=== Exercise directions ===
Taking each line of the material below in turn, count those containing the string "none". Provide the number alone.

=== Data for this task ===
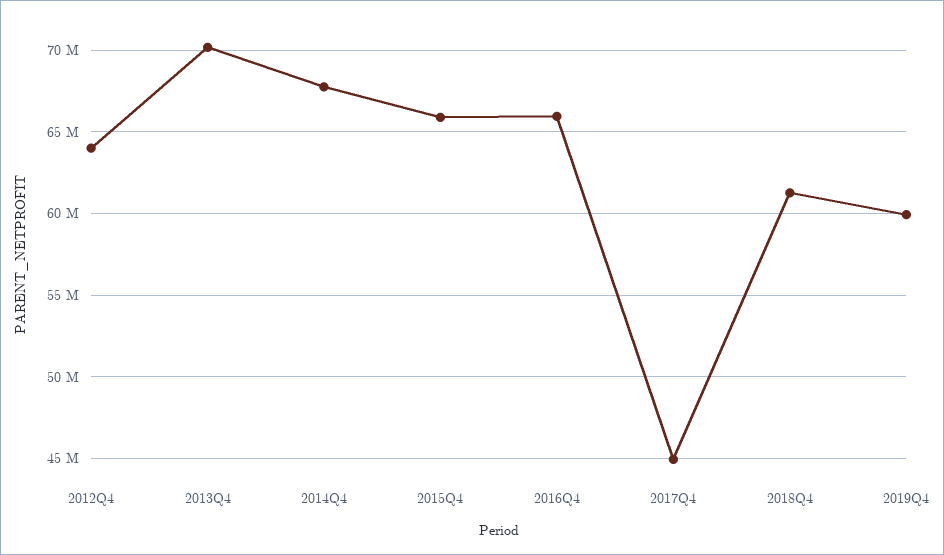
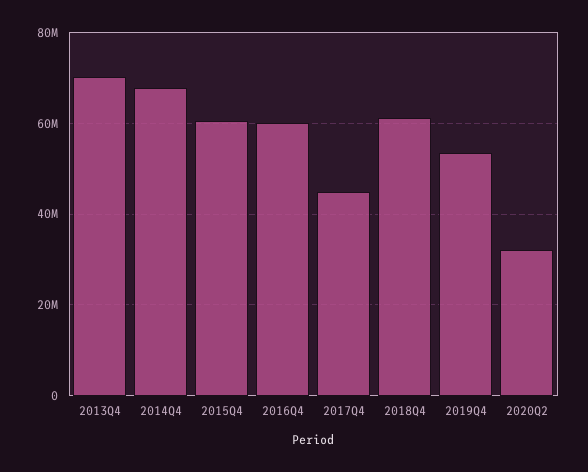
2012Q4: 64000000 -> none
2015Q4: 66000000 -> 60000000
2016Q4: 66000000 -> 60000000
2019Q4: 60000000 -> 54000000
2020Q2: none -> 32000000

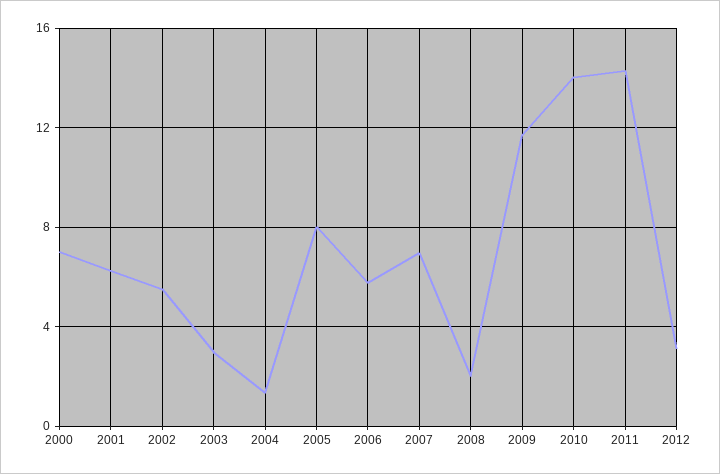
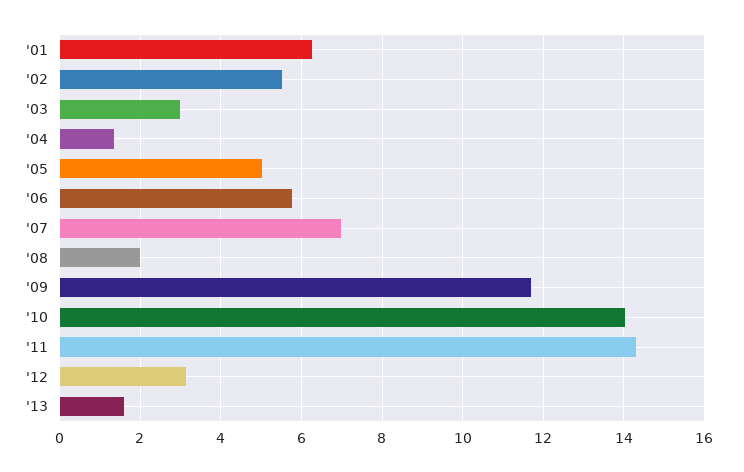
2000: 7 -> none
2005: 8 -> 5
'13: none -> 1.6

=== Written response ===
4